Hiya all. Thanks for the welcome. 

My wife and I have been farming for over 13 years now and we have noticed that since one of the honey suppliers sold their land, our garden has been struggling. We've been talking about getting a hive or two and my wife is on the fence. I told her we could start off with a single hive and we went to the Bee shop here in Sacramento.

My parents had bees when I was little and I used to play near the hive. Going to try to be active on here and am looking to get my first hive in the next few weeks.

Thanks again, and looking forward to gaining a ton of information.


----------



## enjambres (Jun 30, 2013)

Welcome. And my advice is to get two hives from the start. Sounds very bold, but in many ways it is easier to manage two than one.

Of course, in your ever-warm climate you may be able to go from one to two without the long winter interruption that makes getting bees pretty much a Spring Thing in the north. So maybe start with one now, and plan on starting a second one after the New Year.

Enj.


----------



## GaryG74 (Apr 9, 2014)

Welcome to BeeSource, second the comments by enjambres on two hives. Find a local bee club and join, more resources for information. Enjoy your bees.


----------



## AmericasBeekeeper (Jan 24, 2010)

Welcome!


----------



## Tenbears (May 15, 2012)

Welcome! I would be inclined to agree with ENJ. Two hives offers on the ability to use one to aid in the management of the other. from resource perspective. At the very least I would start very soon with equipment to make a split.


----------



## JRG13 (May 11, 2012)

We're not quite ever warm in the Central Valley, the bees will be shutdown November-January for the most part once night temps start dipping below 50 and depending on the rains. If you can get some established hives now, that would be the only option I would attempt.
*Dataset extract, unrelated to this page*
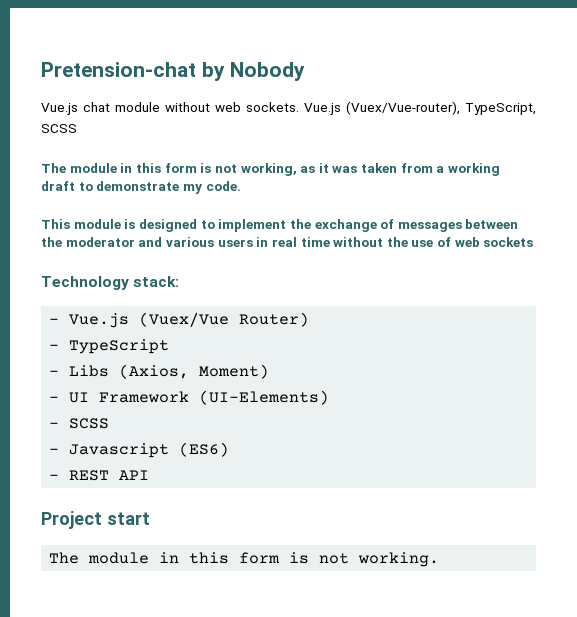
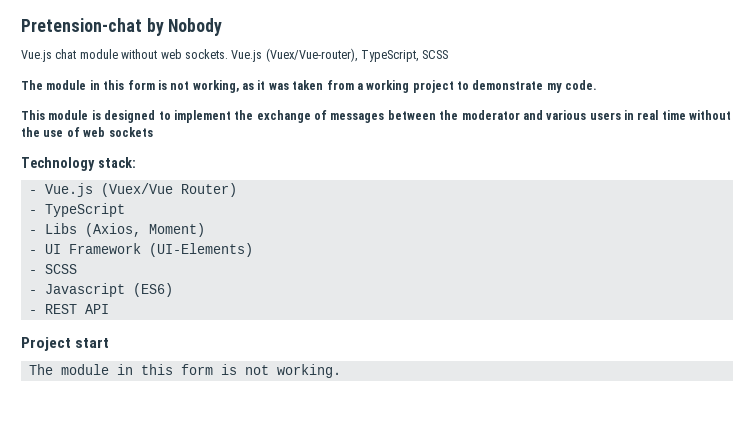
[41,181,75,191] draft -> [412,80,454,93] project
With the right feeding strategy they can continue to build but some bees will stop brooding no matter what and shrink down to a smaller cluster.


----------



## beepro (Dec 31, 2012)

And Welcome to Bee Source, pathrunner!


Hope you will learn a lot about beekeeping and have a bountiful harvest on the coming seasons.
Definitely get 2 hives and 2 people to care for them one being the backup, of course.


----------



## Lappe's Bee Supply (Jun 13, 2016)

Welcome to the forum!


----------